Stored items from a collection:
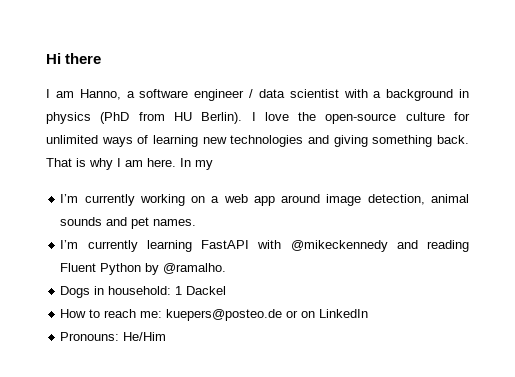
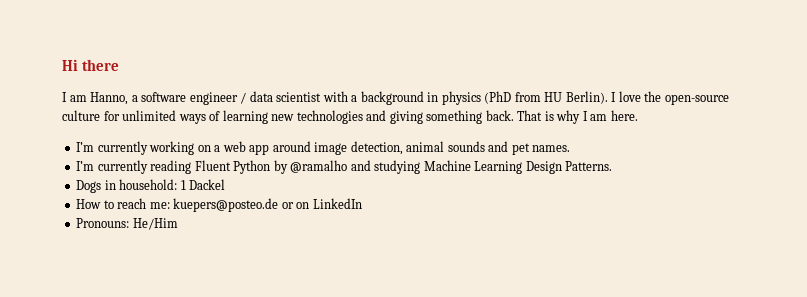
[180,158,213,170] In my -> (638, 115) none
[146,240,469,252] [60,263,227,275] learning FastAPI with @mikeckennedy and reading Fluent Python by @ramalho. -> [150,160,613,174] reading Fluent Python by @ramalho and studying Machine Learning Design Patterns.

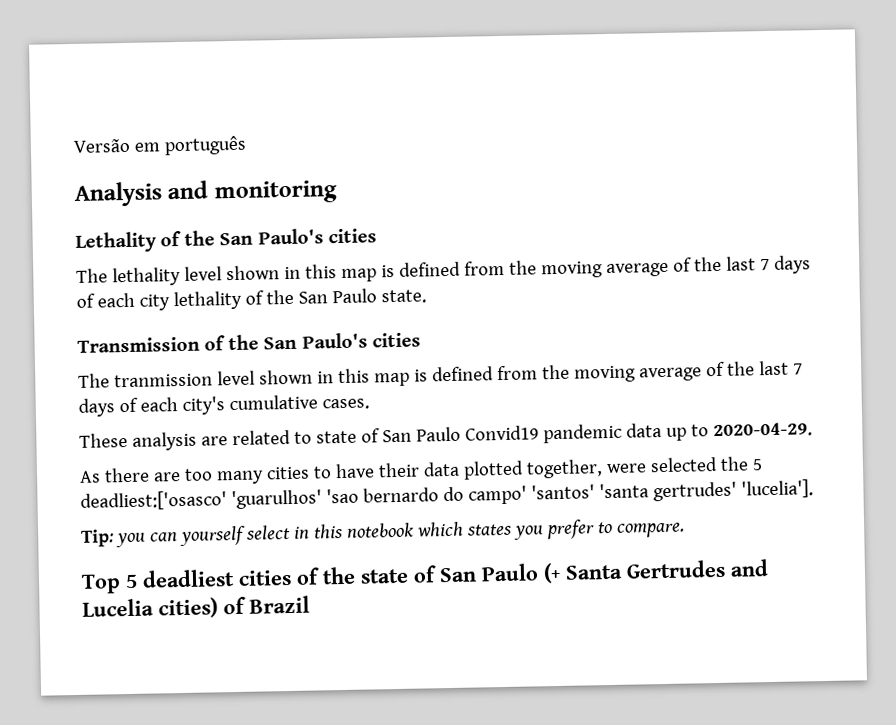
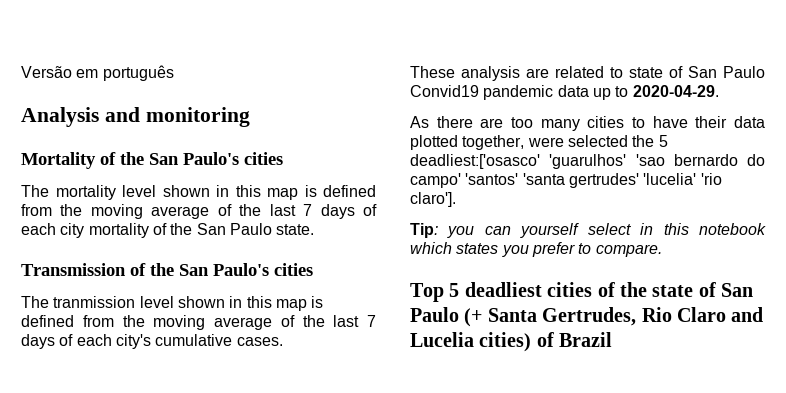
[75,228,377,253] [76,266,181,287] Lethality of the San Paulo's cities // The lethality -> [21,152,283,169] [21,185,116,200] Mortality of the San Paulo's cities // The mortality
[172,290,242,311] lethality -> [88,223,149,238] mortality
[740,479,814,499] 'lucelia']. -> [643,173,722,185] [410,192,456,207] 'lucelia' 'rio claro'].
[626,559,726,579] Gertrudes -> [542,307,726,326] Gertrudes, Rio Claro

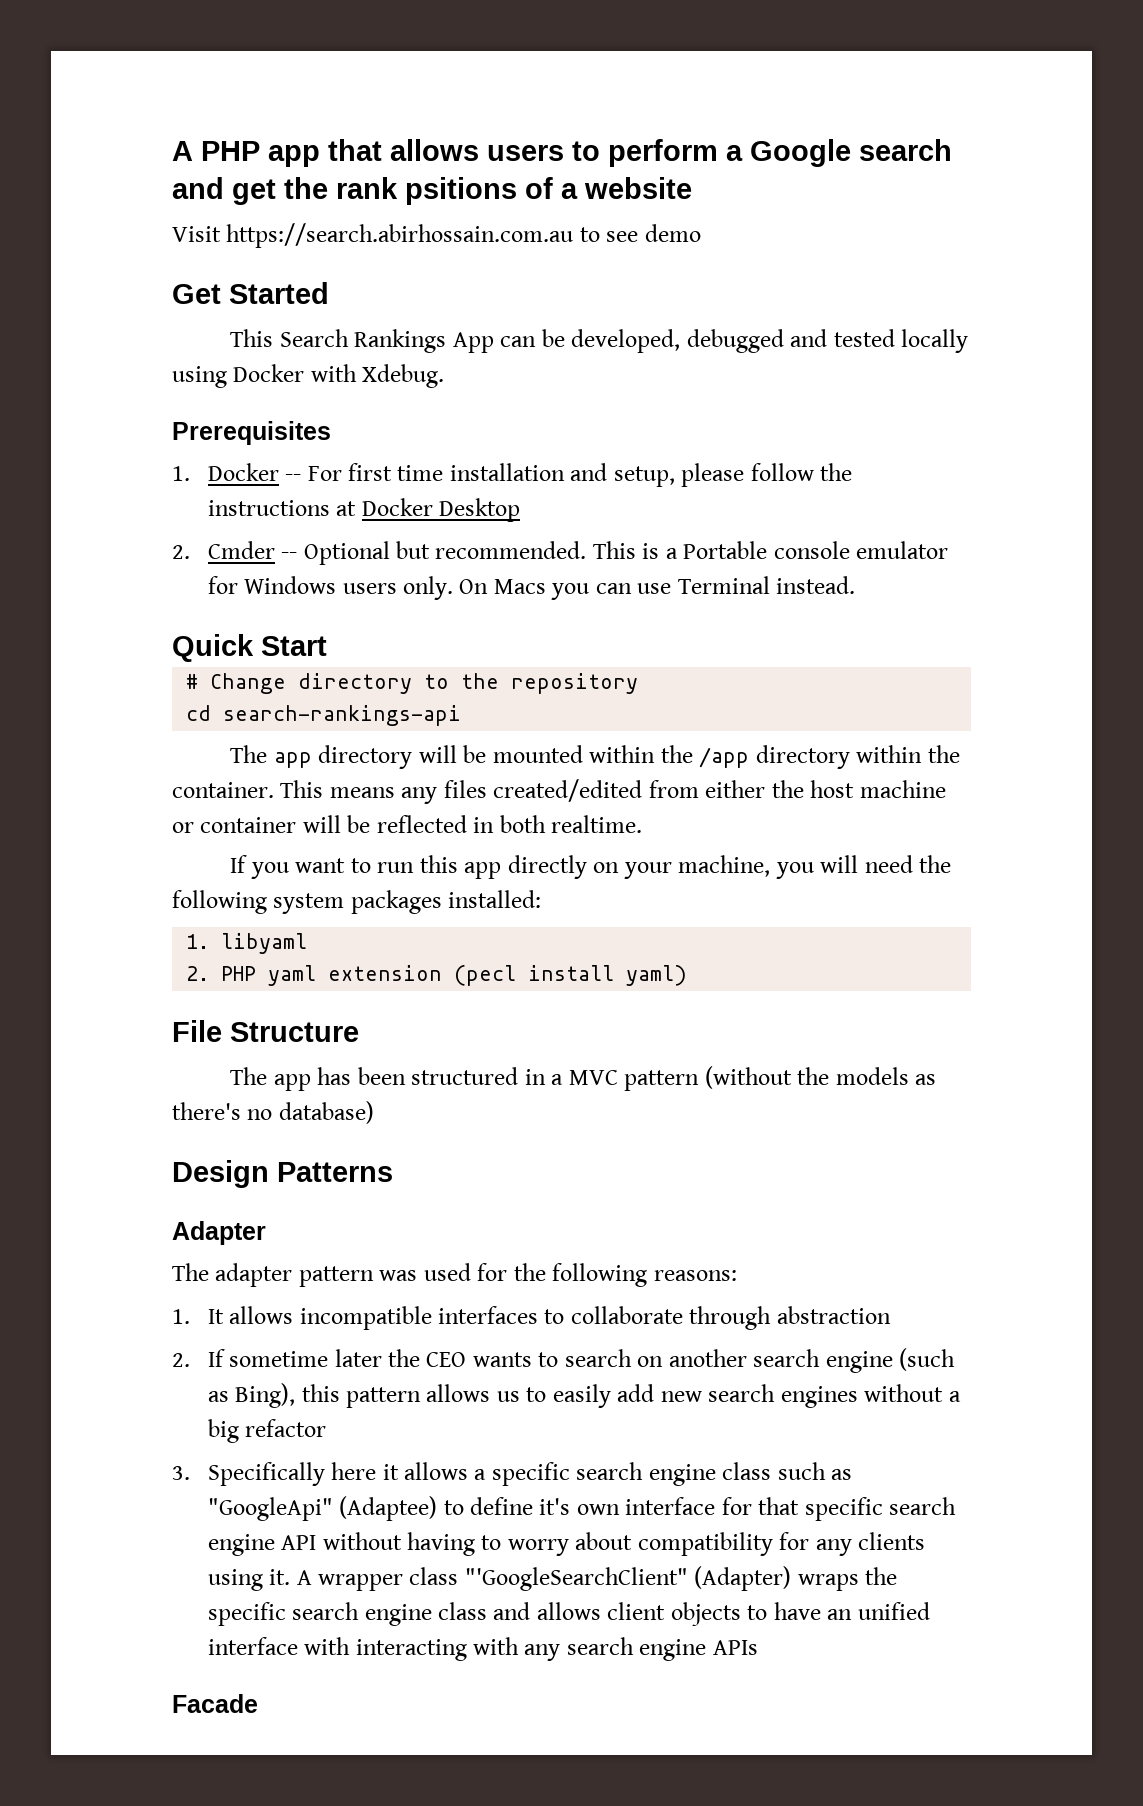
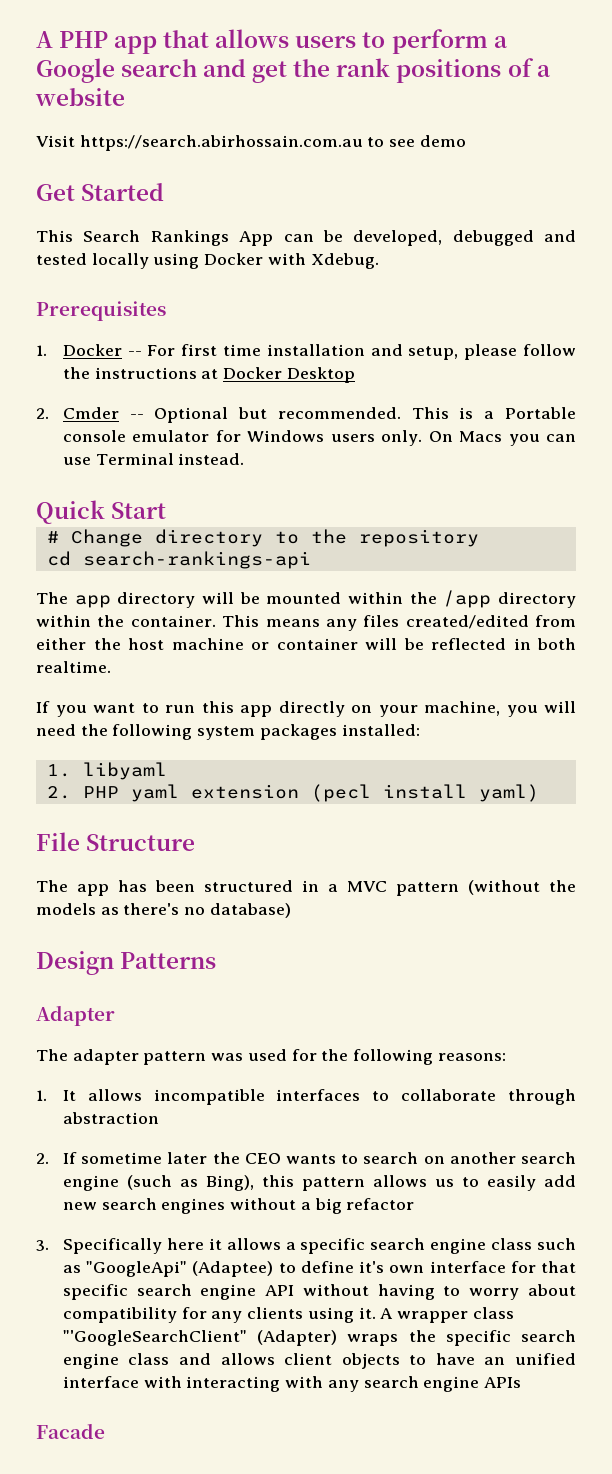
[405,177,517,205] psitions -> [396,59,502,83] positions

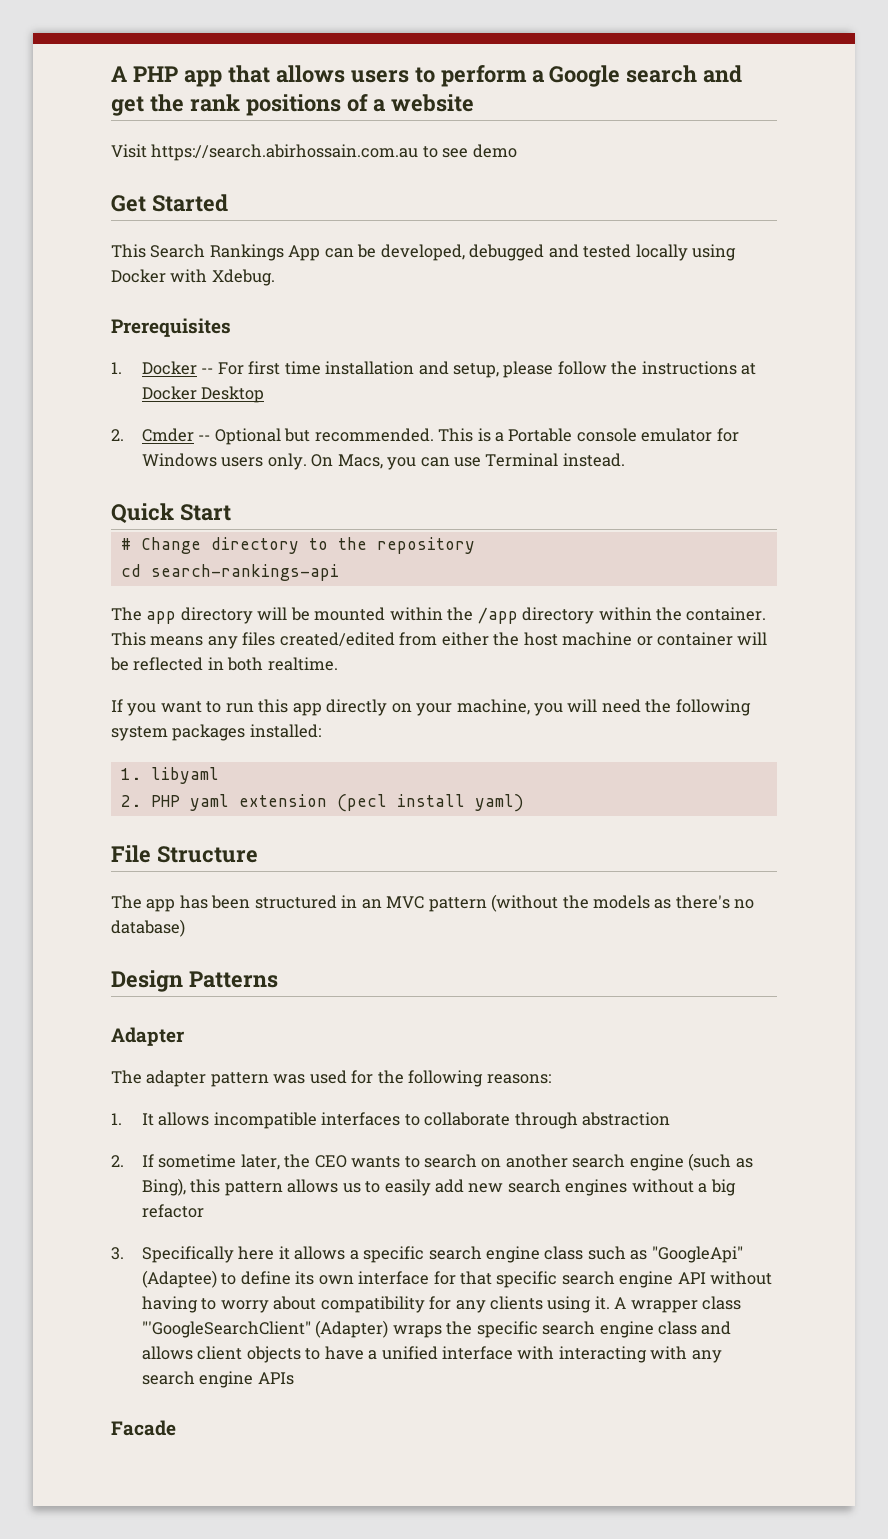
[459,431,503,442] Macs -> [337,454,383,469] Macs,
[328,884,338,892] a -> [361,899,382,909] an
[167,1152,208,1164] later -> [240,1154,280,1170] later,
[359,1261,385,1273] it's -> [295,1271,315,1285] its
[484,1357,506,1365] an -> [368,1350,378,1360] a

Brief:
An exact copy is needed of every line from the line containing "[146,240,469,252] [60,263,227,275] learning" to the last line of the records; pictures stay out of it.

Result of this task:
[146,240,469,252] [60,263,227,275] learning FastAPI with @mikeckennedy and reading Fluent Python by @ramalho. -> [150,160,613,174] reading Fluent Python by @ramalho and studying Machine Learning Design Patterns.

[75,228,377,253] [76,266,181,287] Lethality of the San Paulo's cities // The lethality -> [21,152,283,169] [21,185,116,200] Mortality of the San Paulo's cities // The mortality
[172,290,242,311] lethality -> [88,223,149,238] mortality
[740,479,814,499] 'lucelia']. -> [643,173,722,185] [410,192,456,207] 'lucelia' 'rio claro'].
[626,559,726,579] Gertrudes -> [542,307,726,326] Gertrudes, Rio Claro

[405,177,517,205] psitions -> [396,59,502,83] positions

[459,431,503,442] Macs -> [337,454,383,469] Macs,
[328,884,338,892] a -> [361,899,382,909] an
[167,1152,208,1164] later -> [240,1154,280,1170] later,
[359,1261,385,1273] it's -> [295,1271,315,1285] its
[484,1357,506,1365] an -> [368,1350,378,1360] a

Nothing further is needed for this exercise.